# [Task brief]
For the listing below, print exactly the lines from the line with "queries (future enhancement)" to the line with "Clean Architecture repositories", both included, and nothing beyond them.

# [Records for this task]
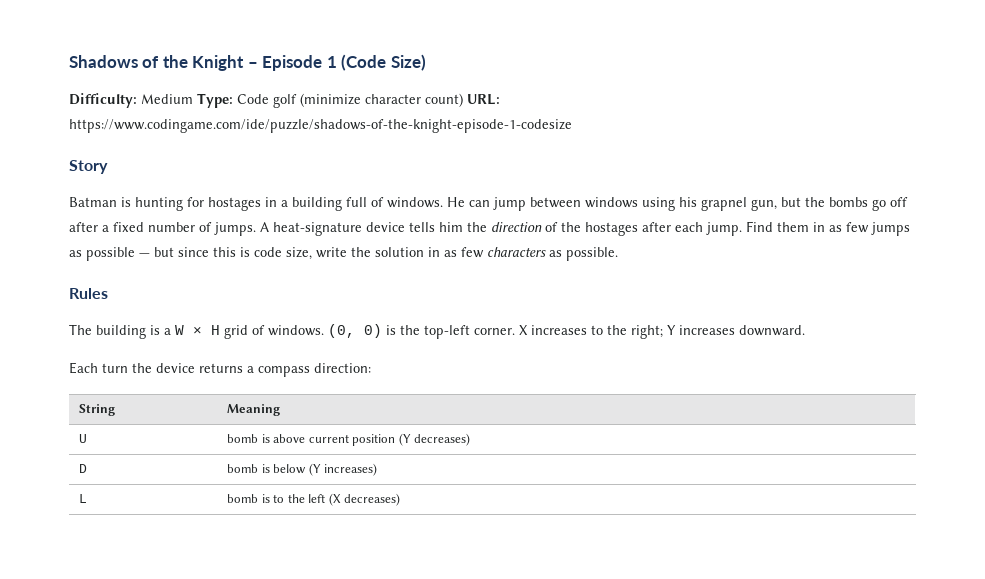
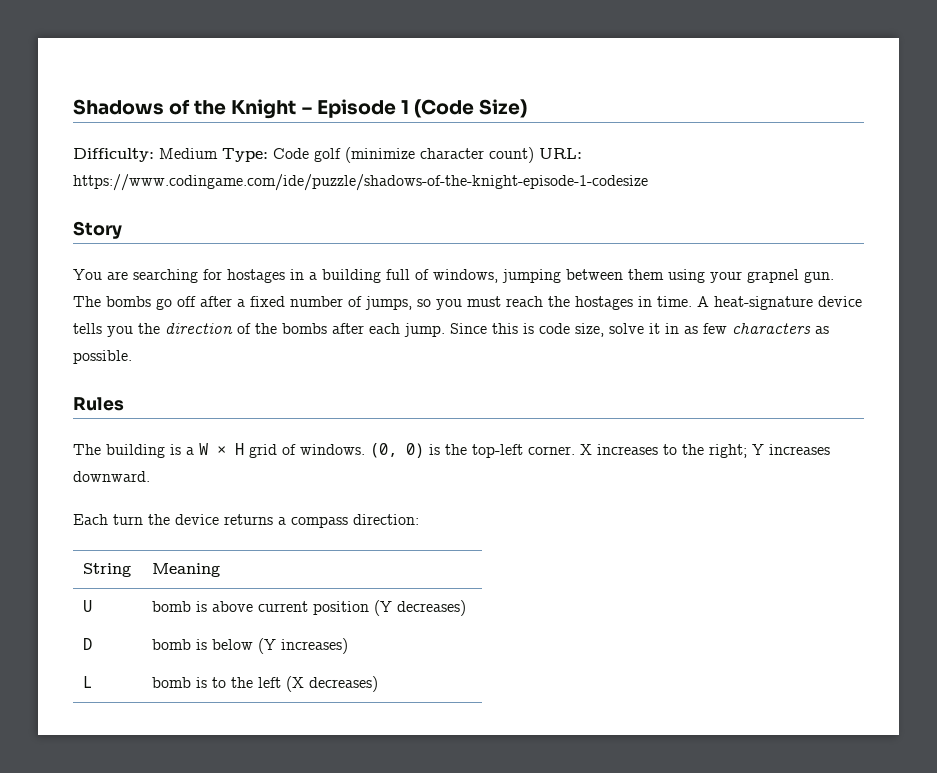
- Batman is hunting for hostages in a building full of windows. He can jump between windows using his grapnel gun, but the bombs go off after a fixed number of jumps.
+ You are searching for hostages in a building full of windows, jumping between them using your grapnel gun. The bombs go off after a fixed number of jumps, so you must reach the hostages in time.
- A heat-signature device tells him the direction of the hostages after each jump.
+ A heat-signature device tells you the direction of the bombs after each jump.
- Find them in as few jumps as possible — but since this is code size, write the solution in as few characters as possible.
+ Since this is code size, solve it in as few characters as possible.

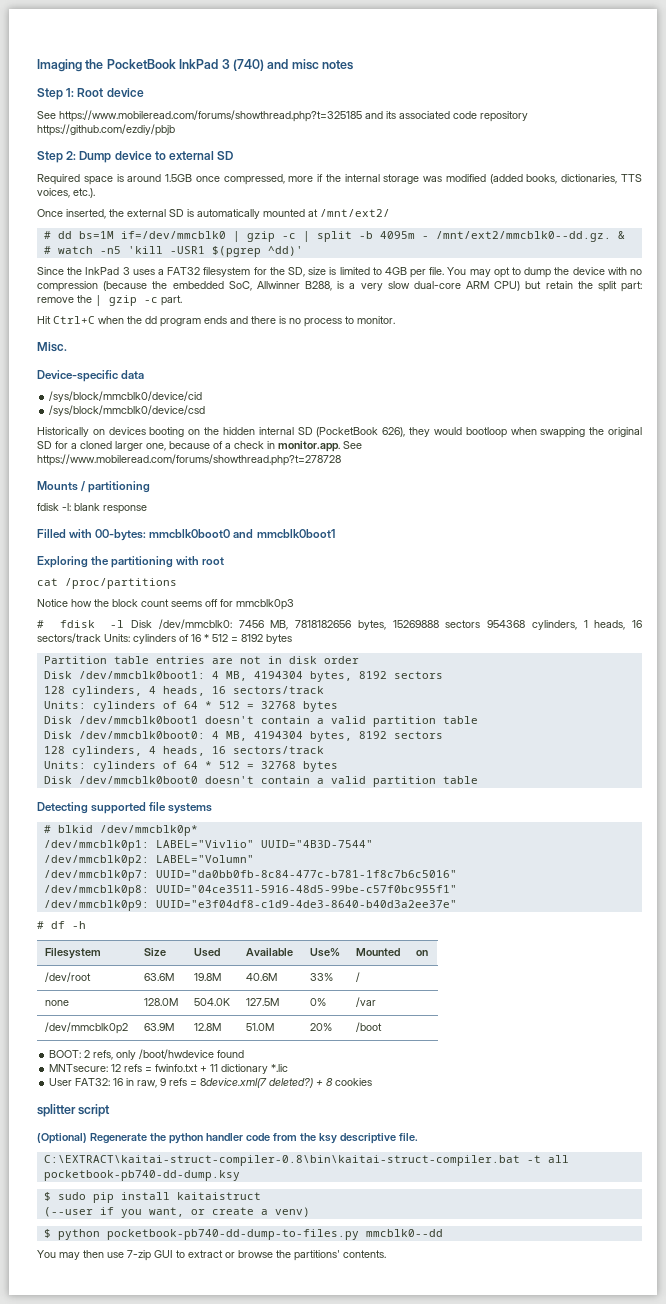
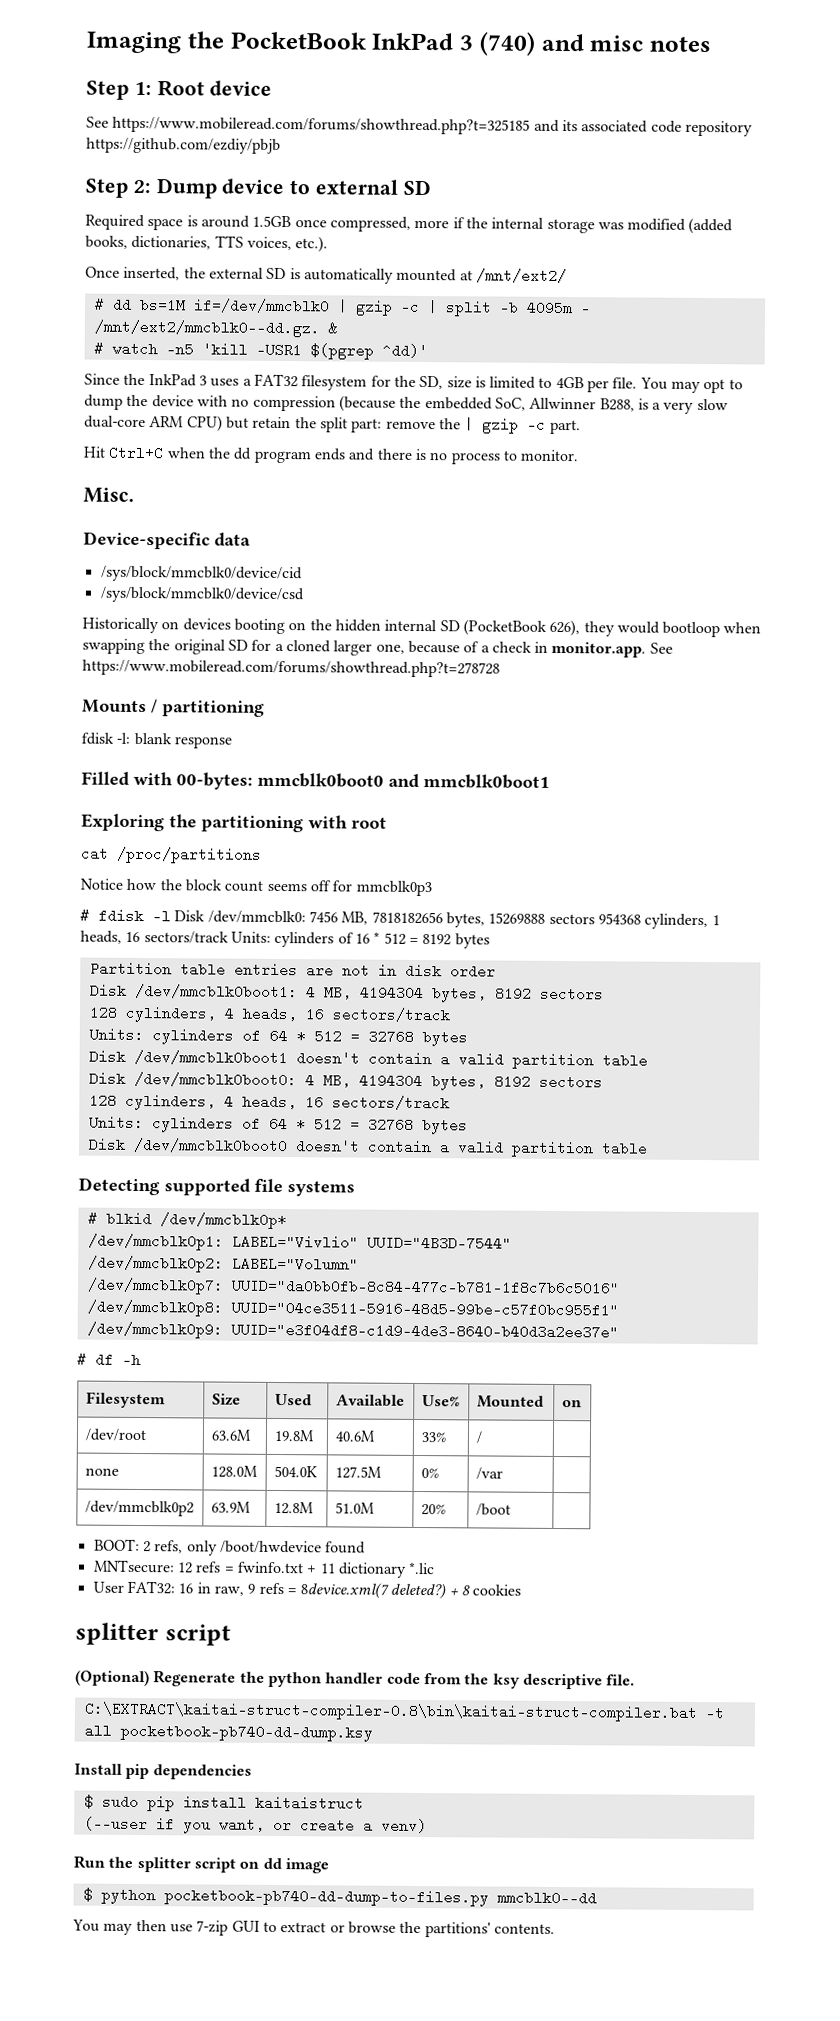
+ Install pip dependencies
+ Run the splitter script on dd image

...

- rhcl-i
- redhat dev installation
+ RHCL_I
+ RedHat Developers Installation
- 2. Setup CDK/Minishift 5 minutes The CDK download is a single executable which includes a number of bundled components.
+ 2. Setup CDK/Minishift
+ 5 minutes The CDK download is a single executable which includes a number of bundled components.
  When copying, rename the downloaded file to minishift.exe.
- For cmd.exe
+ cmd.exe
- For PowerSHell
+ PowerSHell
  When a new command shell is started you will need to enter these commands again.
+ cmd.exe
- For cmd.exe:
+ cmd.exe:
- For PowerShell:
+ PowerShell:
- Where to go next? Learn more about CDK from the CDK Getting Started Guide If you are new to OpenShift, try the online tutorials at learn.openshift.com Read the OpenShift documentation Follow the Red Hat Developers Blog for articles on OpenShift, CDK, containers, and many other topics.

...

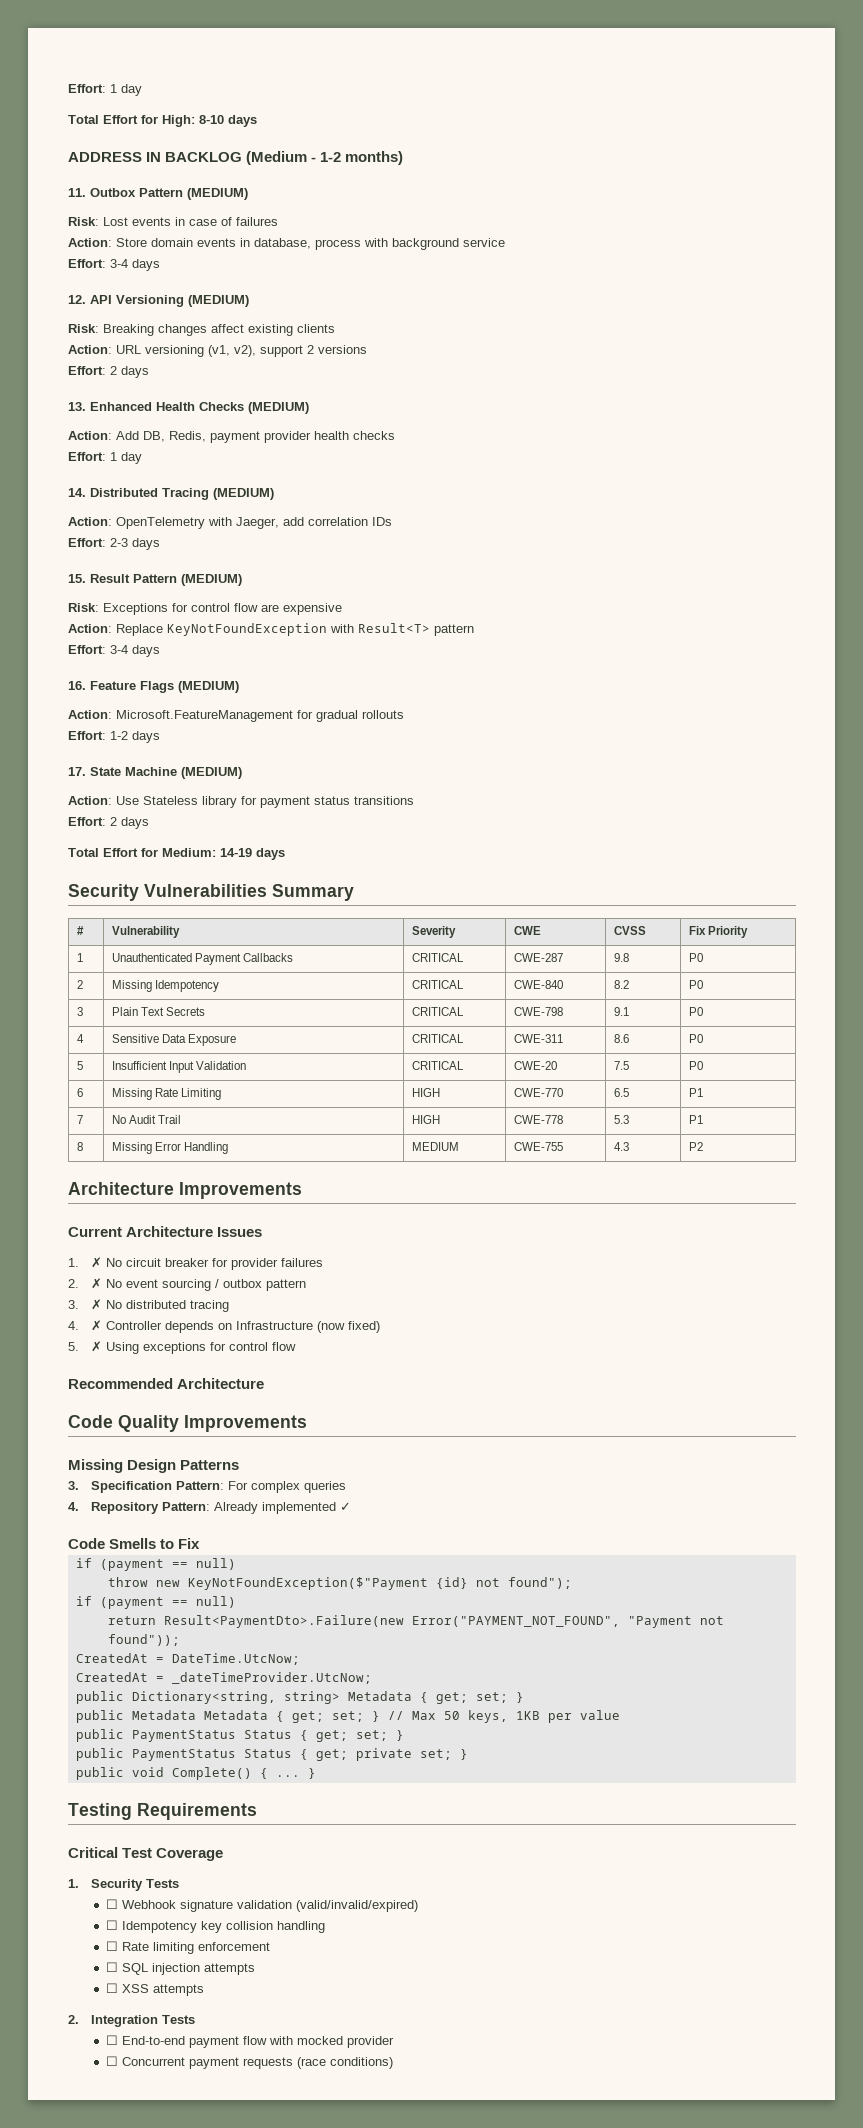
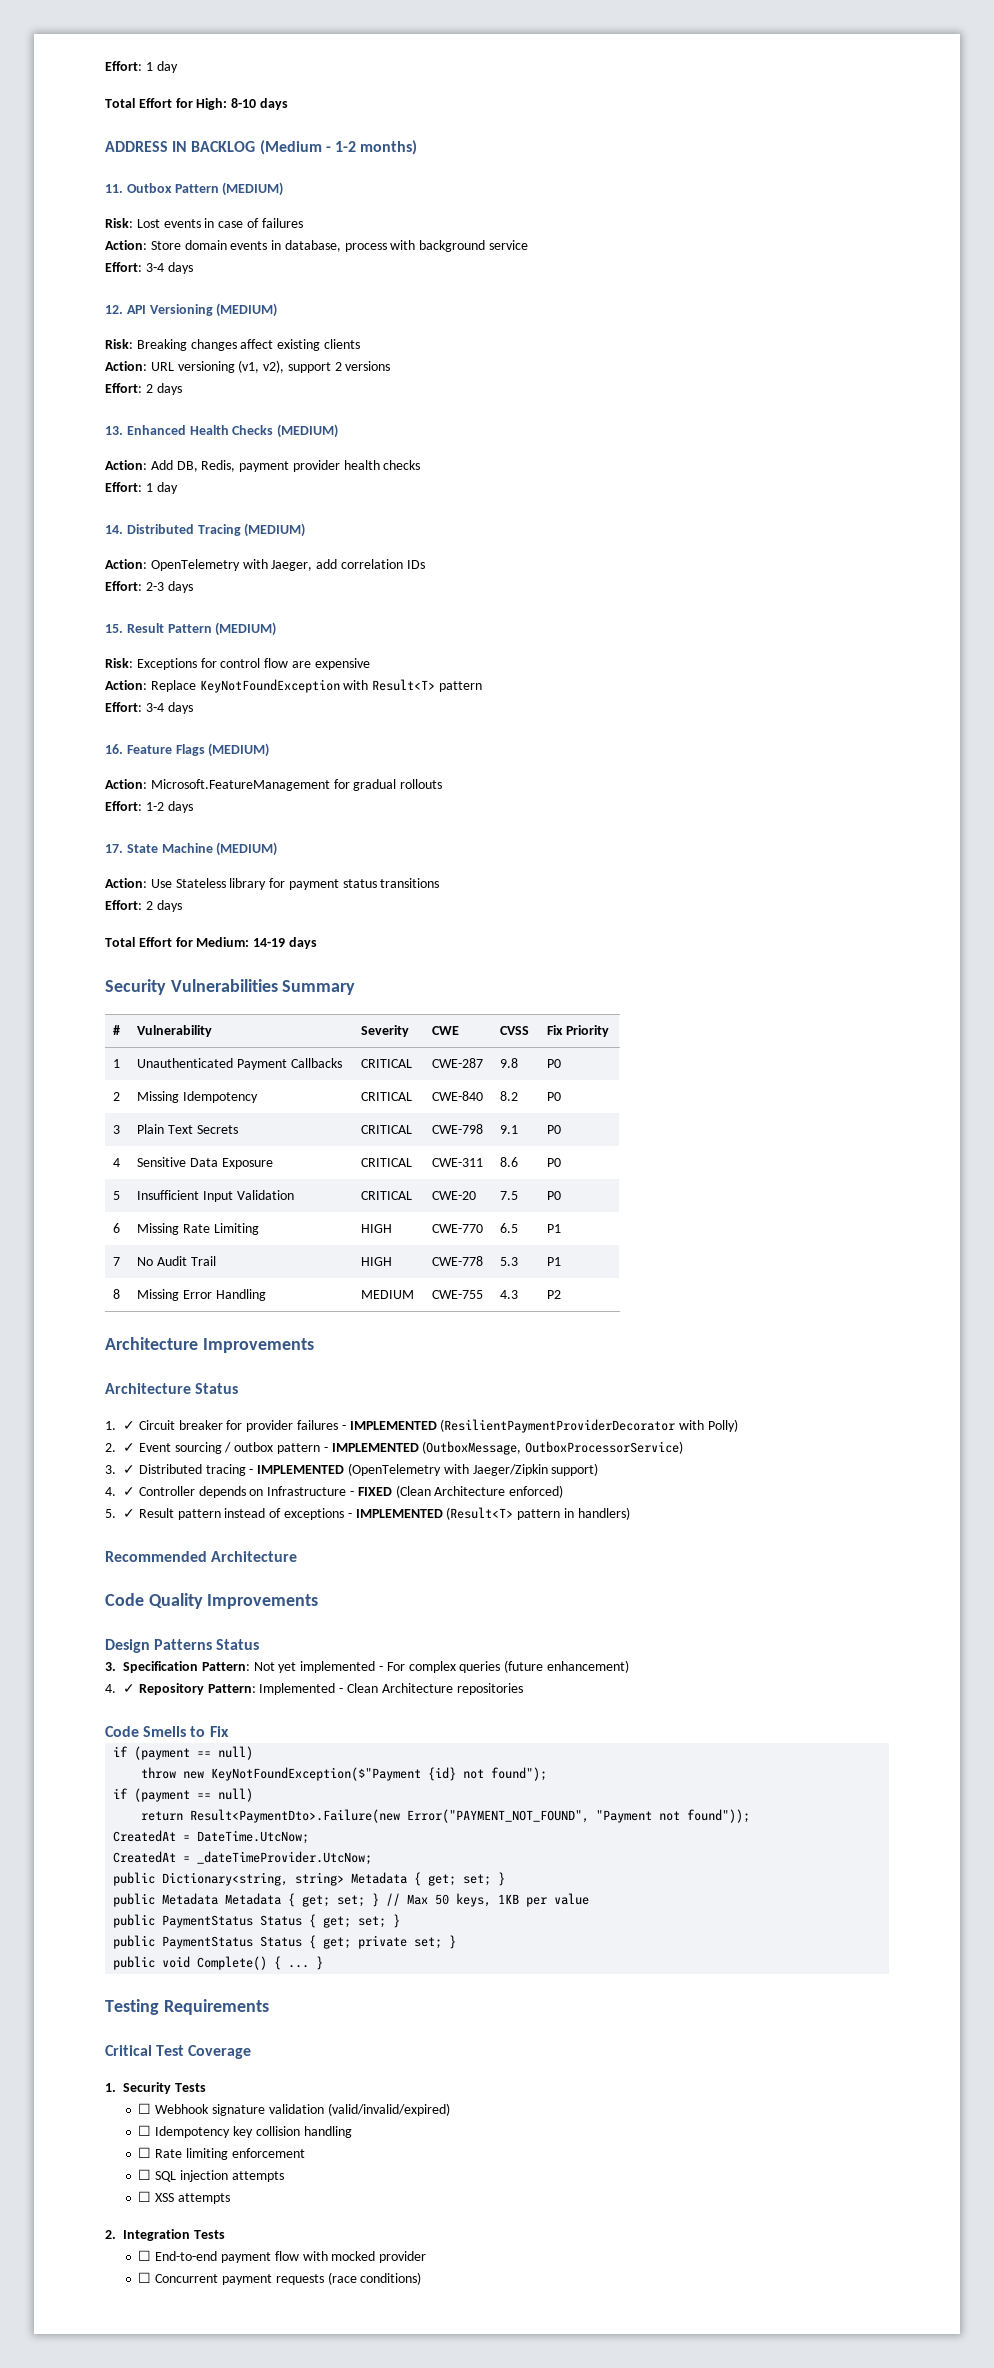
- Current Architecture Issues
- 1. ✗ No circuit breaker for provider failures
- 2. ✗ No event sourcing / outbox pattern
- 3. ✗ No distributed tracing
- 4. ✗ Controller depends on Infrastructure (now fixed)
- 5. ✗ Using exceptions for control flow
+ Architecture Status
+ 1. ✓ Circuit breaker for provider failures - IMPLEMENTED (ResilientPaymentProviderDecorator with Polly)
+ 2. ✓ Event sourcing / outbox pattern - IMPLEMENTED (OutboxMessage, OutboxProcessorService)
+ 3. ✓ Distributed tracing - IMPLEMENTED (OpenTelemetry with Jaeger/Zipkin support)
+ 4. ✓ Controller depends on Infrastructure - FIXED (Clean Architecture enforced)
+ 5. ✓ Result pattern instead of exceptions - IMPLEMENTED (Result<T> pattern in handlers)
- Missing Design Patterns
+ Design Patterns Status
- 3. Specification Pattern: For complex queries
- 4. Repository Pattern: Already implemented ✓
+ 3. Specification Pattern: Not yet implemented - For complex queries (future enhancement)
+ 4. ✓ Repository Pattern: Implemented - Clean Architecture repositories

# [Reply to the exercise]
+ 3. Specification Pattern: Not yet implemented - For complex queries (future enhancement)
+ 4. ✓ Repository Pattern: Implemented - Clean Architecture repositories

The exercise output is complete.